Arthur Rosenblat Nestrovski (born December 26, 1959) is a Brazilian composer, guitarist, literary and musical critic, writer and editor. He was artistic director of the São Paulo State Symphony Orchestra (Osesp) from 2010 to 2022; and artistic director of the Campos do Jordão Festival from 2012 to 2022.

==Life and career==
He graduated in Music from the University of York in 1983. He has a PhD in Literature and Music from the University of Iowa, USA, in 1990. From 1992 to 2009 he served as a classical music critic for the Folha de S.Paulo newspaper; and from 1999 to 2009 he was editor of PubliFolha. From 1991 to 2005 he was a professor in the postgraduate course in Communication and Semiotics at PUC / SP; he abandoned his university career to dedicate himself more intensively to music.
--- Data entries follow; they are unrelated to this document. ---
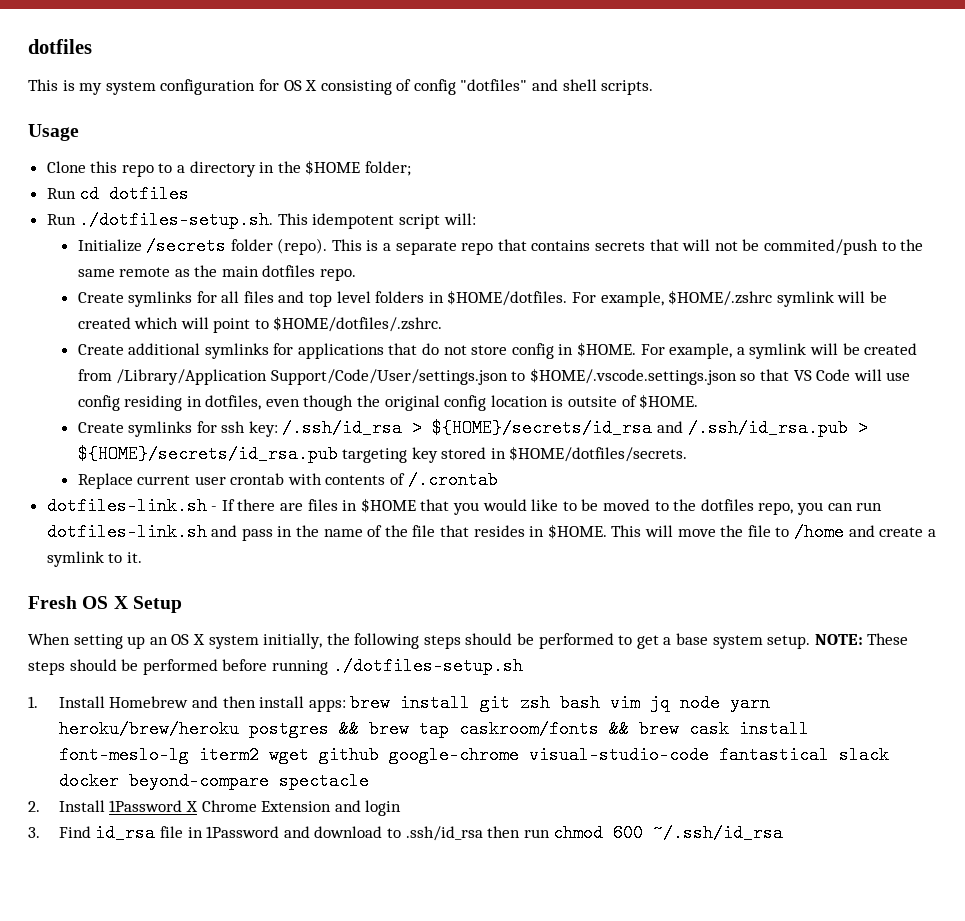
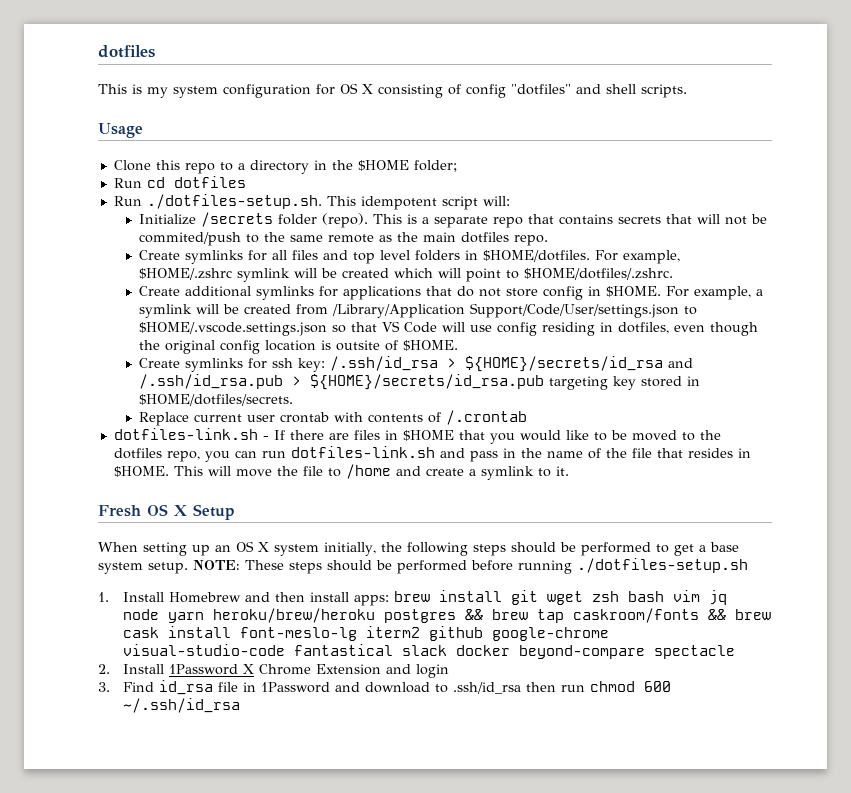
- 1. Install Homebrew and then install apps: brew install git zsh bash vim jq node yarn heroku/brew/heroku postgres && brew tap caskroom/fonts && brew cask install font-meslo-lg iterm2 wget github google-chrome visual-studio-code fantastical slack docker beyond-compare spectacle
+ 1. Install Homebrew and then install apps: brew install git wget zsh bash vim jq node yarn heroku/brew/heroku postgres && brew tap caskroom/fonts && brew cask install font-meslo-lg iterm2 github google-chrome visual-studio-code fantastical slack docker beyond-compare spectacle

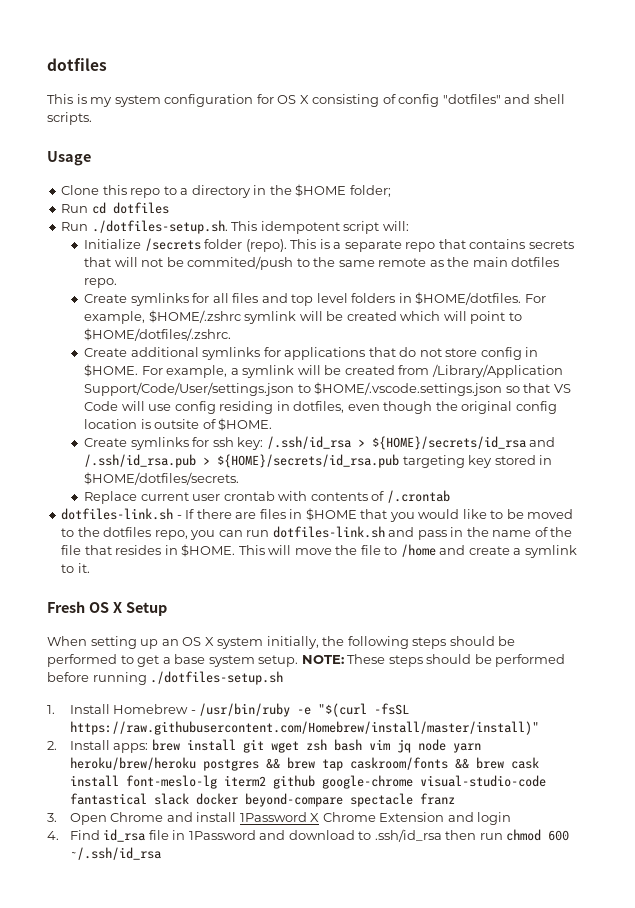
- 1. Install Homebrew and then install apps: brew install git wget zsh bash vim jq node yarn heroku/brew/heroku postgres && brew tap caskroom/fonts && brew cask install font-meslo-lg iterm2 github google-chrome visual-studio-code fantastical slack docker beyond-compare spectacle
- 2. Install 1Password X Chrome Extension and login
+ 1. Install Homebrew - /usr/bin/ruby -e "$(curl -fsSL https://raw.githubusercontent.com/Homebrew/install/master/install)"
+ 2. Install apps: brew install git wget zsh bash vim jq node yarn heroku/brew/heroku postgres && brew tap caskroom/fonts && brew cask install font-meslo-lg iterm2 github google-chrome visual-studio-code fantastical slack docker beyond-compare spectacle franz
+ 3. Open Chrome and install 1Password X Chrome Extension and login
- 3. Find id_rsa file in 1Password and download to .ssh/id_rsa then run chmod 600 ~/.ssh/id_rsa
+ 4. Find id_rsa file in 1Password and download to .ssh/id_rsa then run chmod 600 ~/.ssh/id_rsa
Since then he recorded the solo CDs Jobim Violão, Chico Violão, and "Violão Violão", the compositions album Tudo que Gira Parece a Felicidade and a compositions and arrangements album, Pra Que Chorar (with singer Celso Sim), among other projects, including the DVD O Fim da Canção- TatitWisnikNestrovski and in 2016 the CD Pós Você e Eu with his daughter, the singer Lívia Nestrovski, followed by the duo's "Sarabanda" (2020) and the solo guitar digital EP "Sarabandas" (2020). He performs regularly with artists such as Zé Miguel Wisnik, Zélia Duncan, Adriana Calcanhotto and Paula Morelenbaum, in Brazil and abroad (Germany, Portugal, Poland).

Renowned also as an author of children's books, he received the Jabuti Prize for Fiction Book of the Year, in 2003, for Bichos Que Existem e Bichos Que Não Existem.